I grab her hips and fuck her doggie style over the side of the bed, with a complete disregard for her pleasure or her pain. She is here to serve me at my leisure. Her needs are secondary if at all. I pull my cock out again and push her up all the way onto the bed and roll her over before mounting her in the missionary position. I fuck her hard and fast, slapping her repeatedly. I pause only to choke her, letting her feel my strength. I stand her up again and drag her to the wall. She can barely stand at this point, but that doesn’t really matter. She’ll be on her knees soon enough. My fists bury themselves on the side of her body. I brace one side of her face and slap the other thoroughly enjoying her whimper. Then I grab my belt and wrap it firmly around her neck, pulling tightly. The muscles in my forearms bulge and I grit my teeth in delight as her face reddens. I loosen the belt from her neck before she looses complete consciousness and she falls to her knees where she belongs.

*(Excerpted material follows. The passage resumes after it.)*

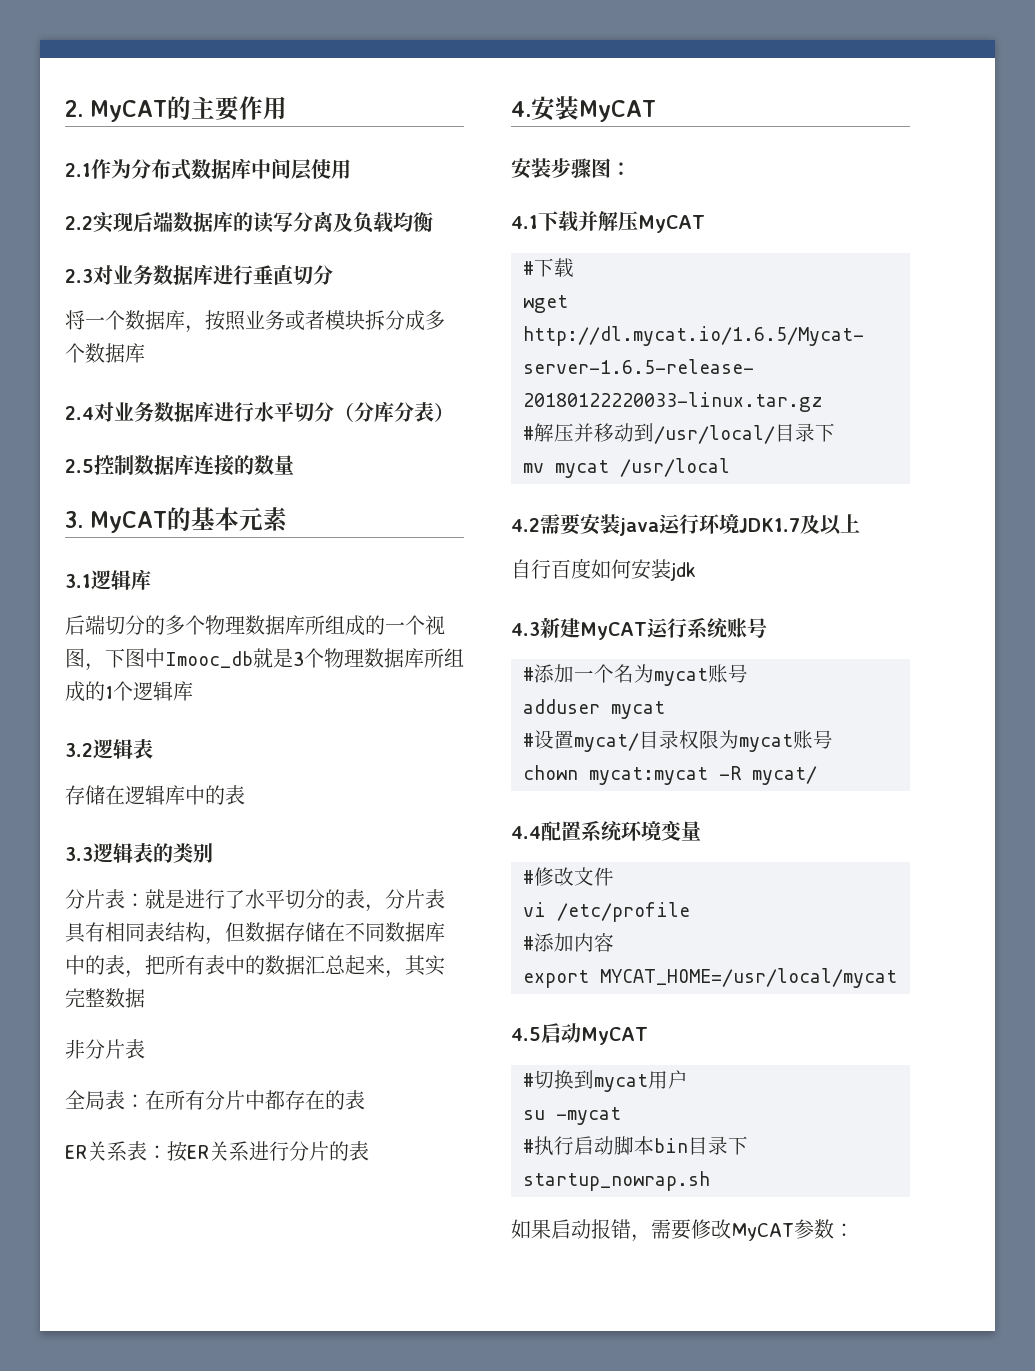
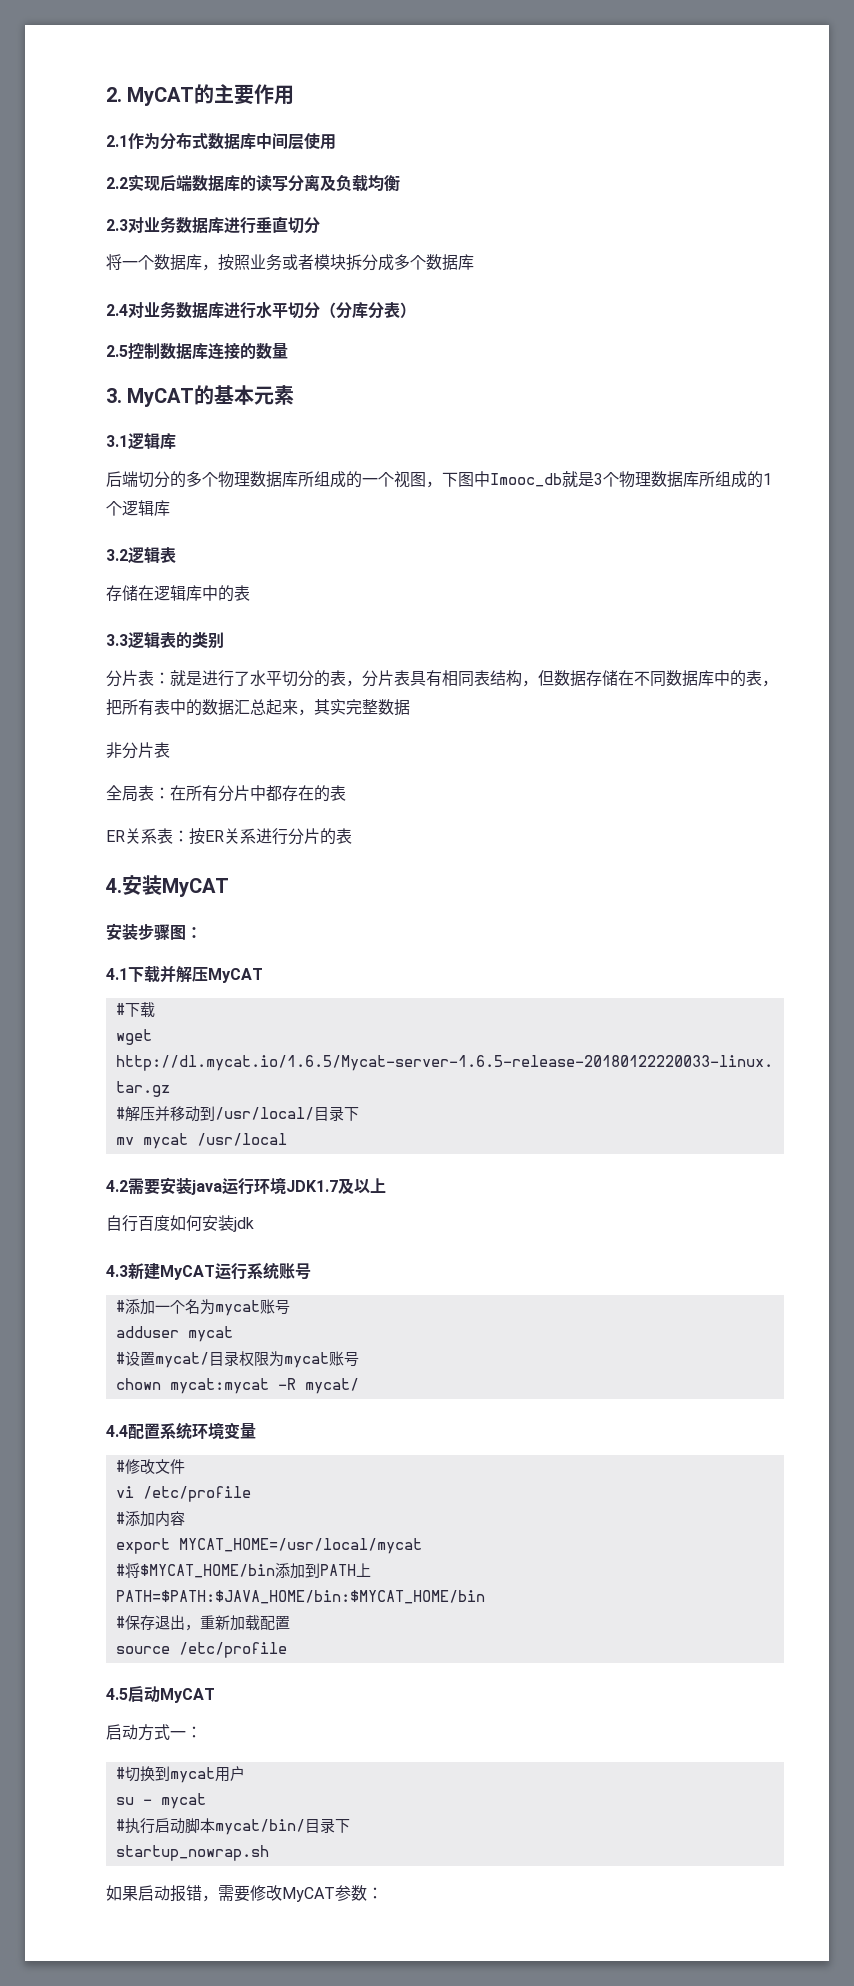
(897, 978) none -> [115,1563,371,1579] [115,1590,485,1604] [115,1615,290,1631] [115,1642,287,1658] // #将$MYCAT_HOME/bin添加到PATH上 // PATH=$PATH:$JAVA_HOME/bin:$MYCAT_HOME/bin // #保存退出，重新加载配置 // source /etc/profile
(648, 1036) none -> [106,1724,202,1741] // 启动方式一：
[556,1107,621,1125] -mycat -> [142,1793,206,1809] - mycat
[654,1138,688,1153] bin -> [214,1819,305,1835] mycat/bin/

I grab the back of her head and force her to deep throat my cock. As my rock hard cock reaches the back of her throat, she can’t help but to gag. She attempts to pull back, but I force her to go deeper onto my cock. Back and forth, she’s not done until I say she’s done! I want to explode in her mouth but I’m not done fucking her yet. I grab her head with both of my hands and bring her down hard on my cock. She gags again this time, puking on my cock and the floor. This carelessness act on her part might have detracted from any other scene, but today it simply adds to the debauchery. So, without even wiping my cock off I toss her face forward onto the bed and enter her from behind. I grab a handful of hair and pull her head back, holding it tight as I fuck her hard and deep. Her moans are of pleasure and of pain and I love every minute of it. I drag her further up the bed and roll her back over and fuck her in the missionary position again. I need to see her face as my cock pounds relentlessly deep within her cunt. I want to see her pay homage to the decadence of our experience as I become as a raging bull. I am in the moment. This one is mine to own.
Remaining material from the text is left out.